----- Extracted information
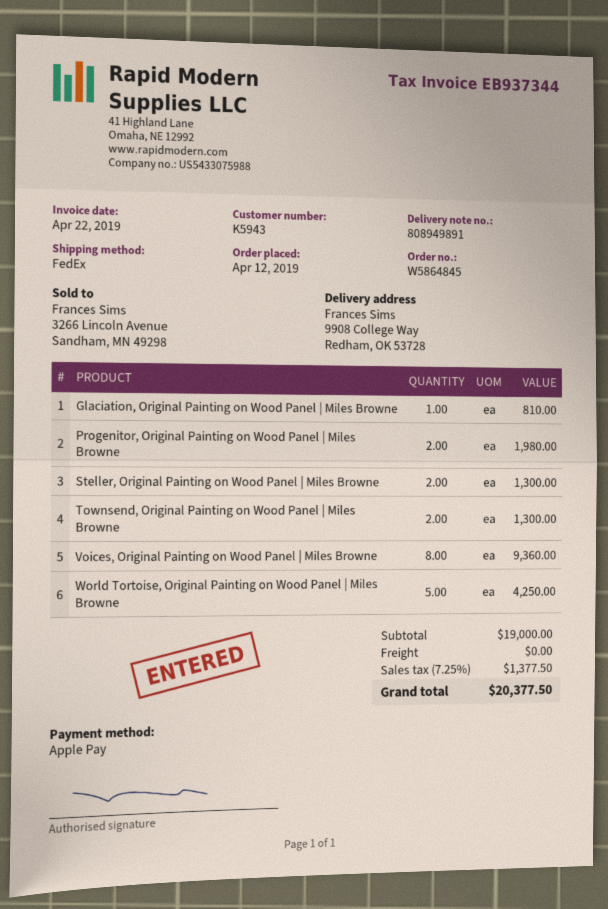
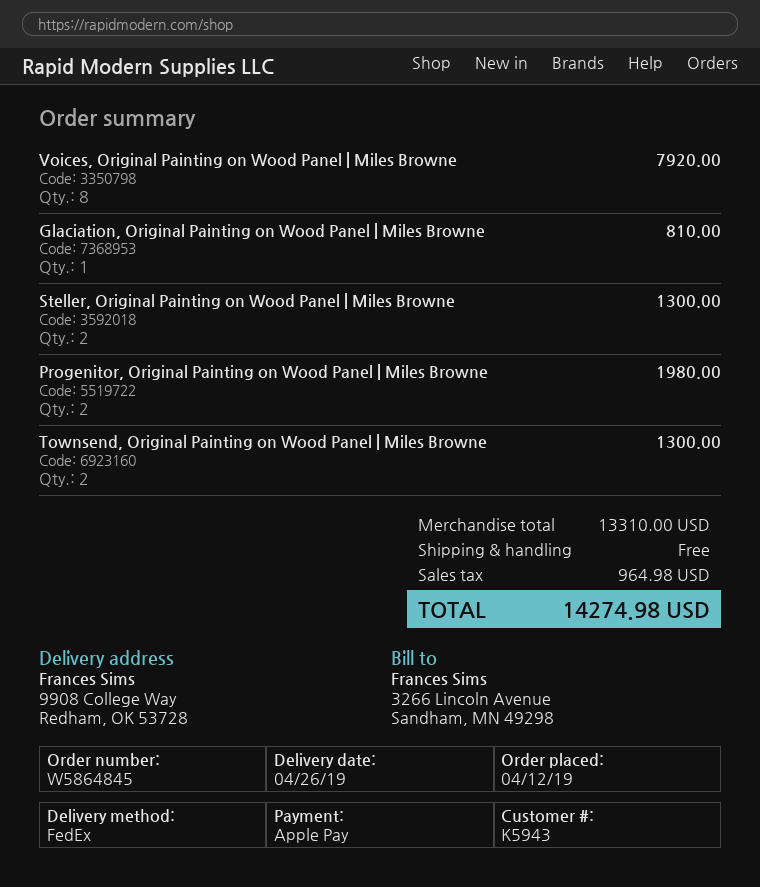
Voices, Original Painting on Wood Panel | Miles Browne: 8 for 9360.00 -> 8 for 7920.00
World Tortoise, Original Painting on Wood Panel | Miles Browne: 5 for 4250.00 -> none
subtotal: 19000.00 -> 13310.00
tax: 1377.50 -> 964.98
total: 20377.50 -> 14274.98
----------
----- Extracted information
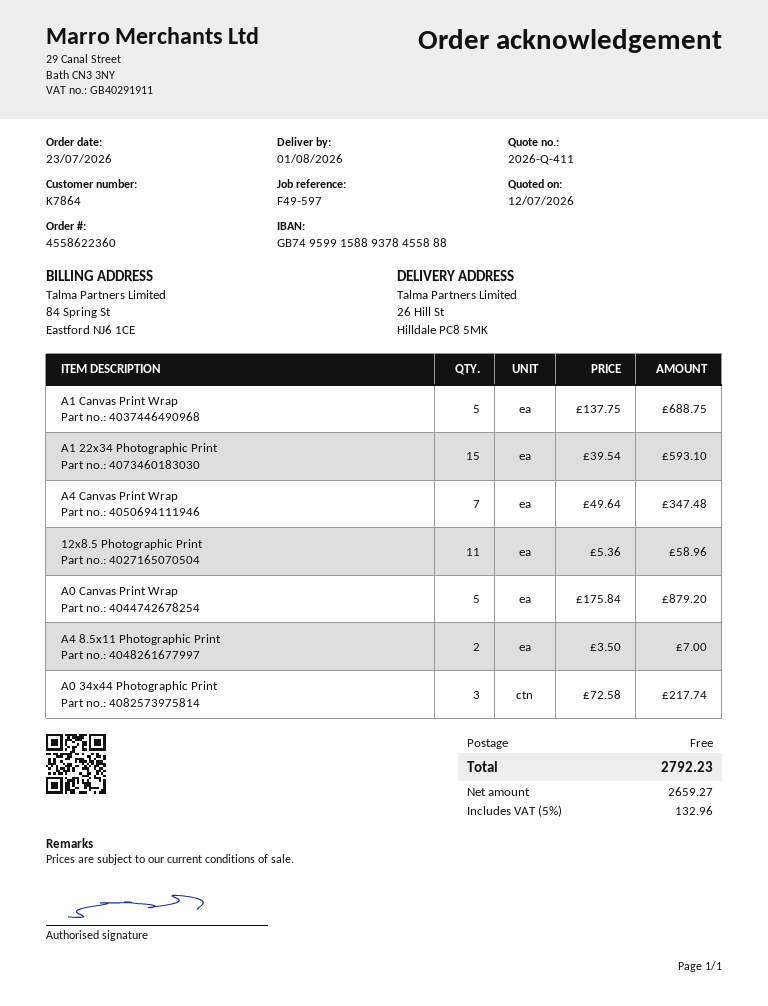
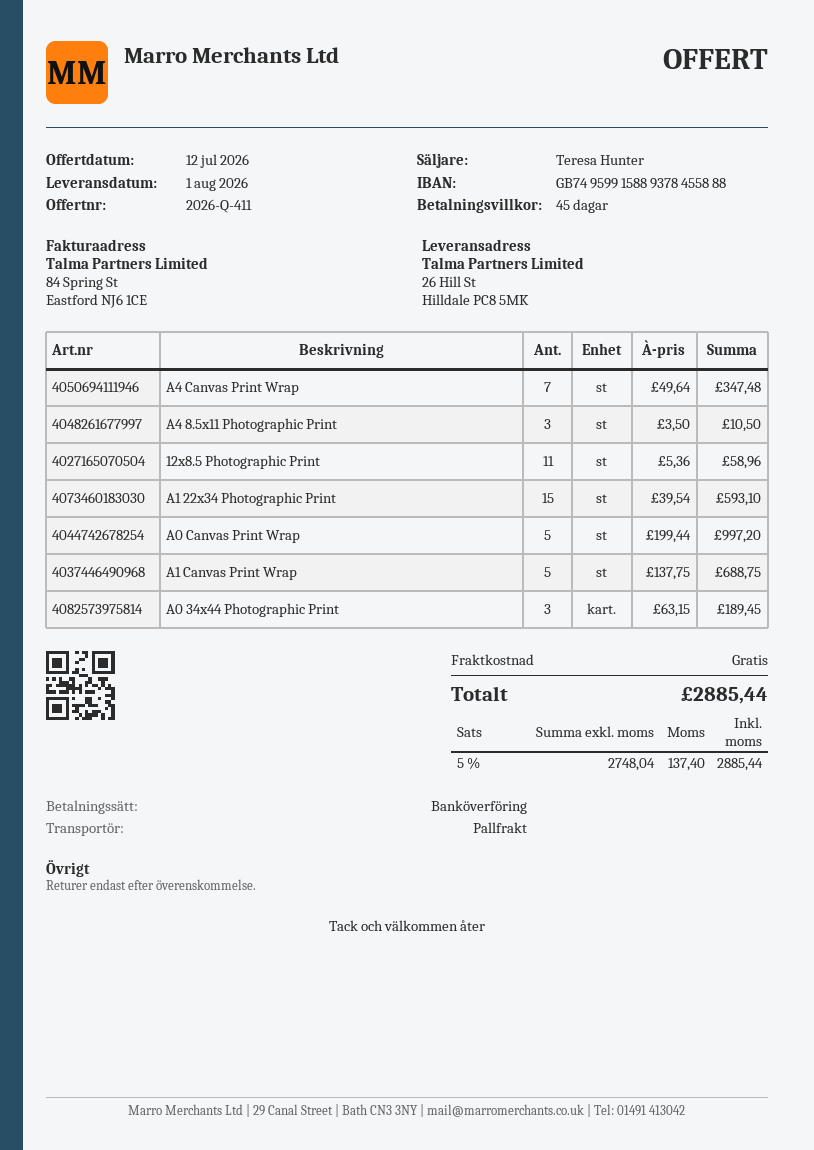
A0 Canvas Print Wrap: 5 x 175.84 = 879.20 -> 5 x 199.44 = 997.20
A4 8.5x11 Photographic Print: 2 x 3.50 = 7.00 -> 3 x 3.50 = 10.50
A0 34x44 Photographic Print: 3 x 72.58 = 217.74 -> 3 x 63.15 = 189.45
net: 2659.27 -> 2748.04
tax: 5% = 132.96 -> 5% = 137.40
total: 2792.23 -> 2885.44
----------
----- Extracted information
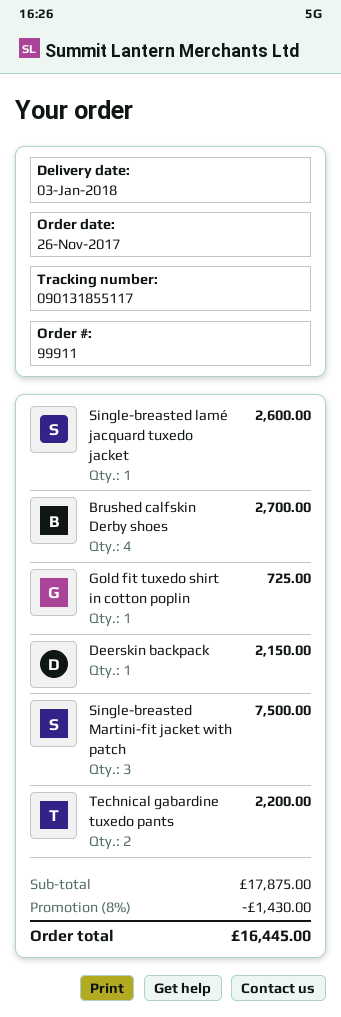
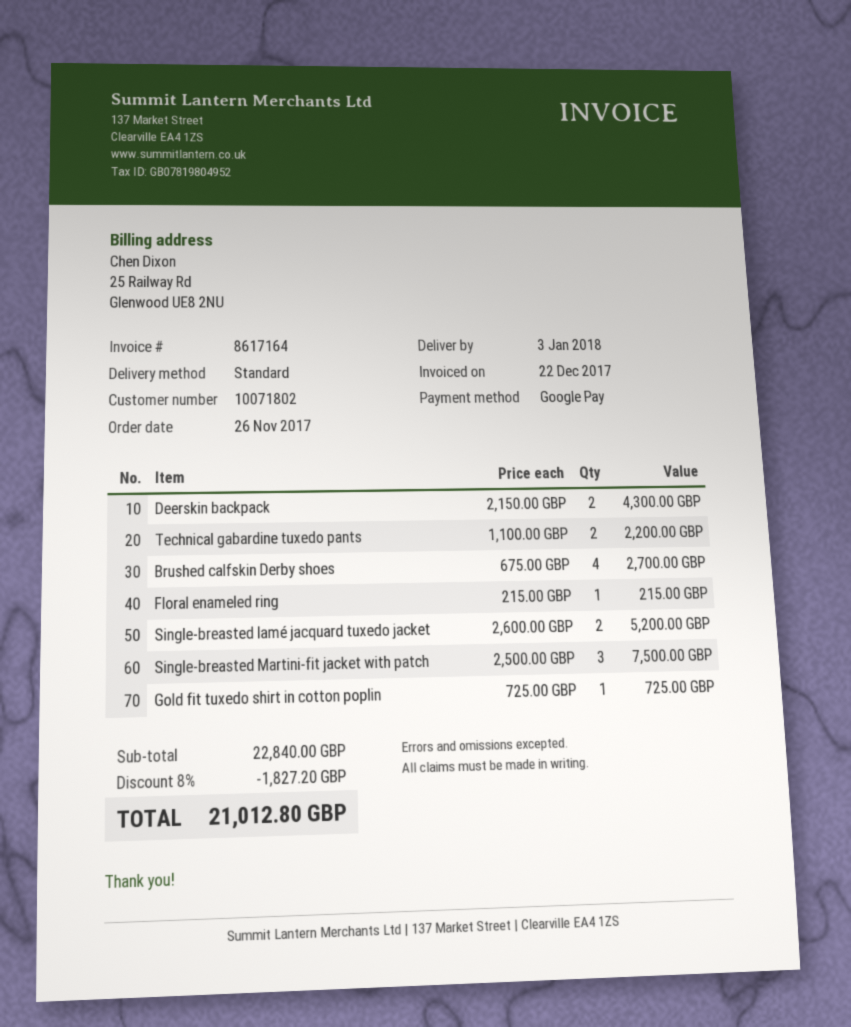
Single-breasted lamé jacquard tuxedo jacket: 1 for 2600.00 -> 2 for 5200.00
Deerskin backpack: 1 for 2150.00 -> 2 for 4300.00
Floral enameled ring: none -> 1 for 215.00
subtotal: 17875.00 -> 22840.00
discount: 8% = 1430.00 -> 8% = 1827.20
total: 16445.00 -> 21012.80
----------
> [To do]
Some lines above contain the word "Original". Copy each of them.

> [Response area]
Voices, Original Painting on Wood Panel | Miles Browne: 8 for 9360.00 -> 8 for 7920.00
World Tortoise, Original Painting on Wood Panel | Miles Browne: 5 for 4250.00 -> none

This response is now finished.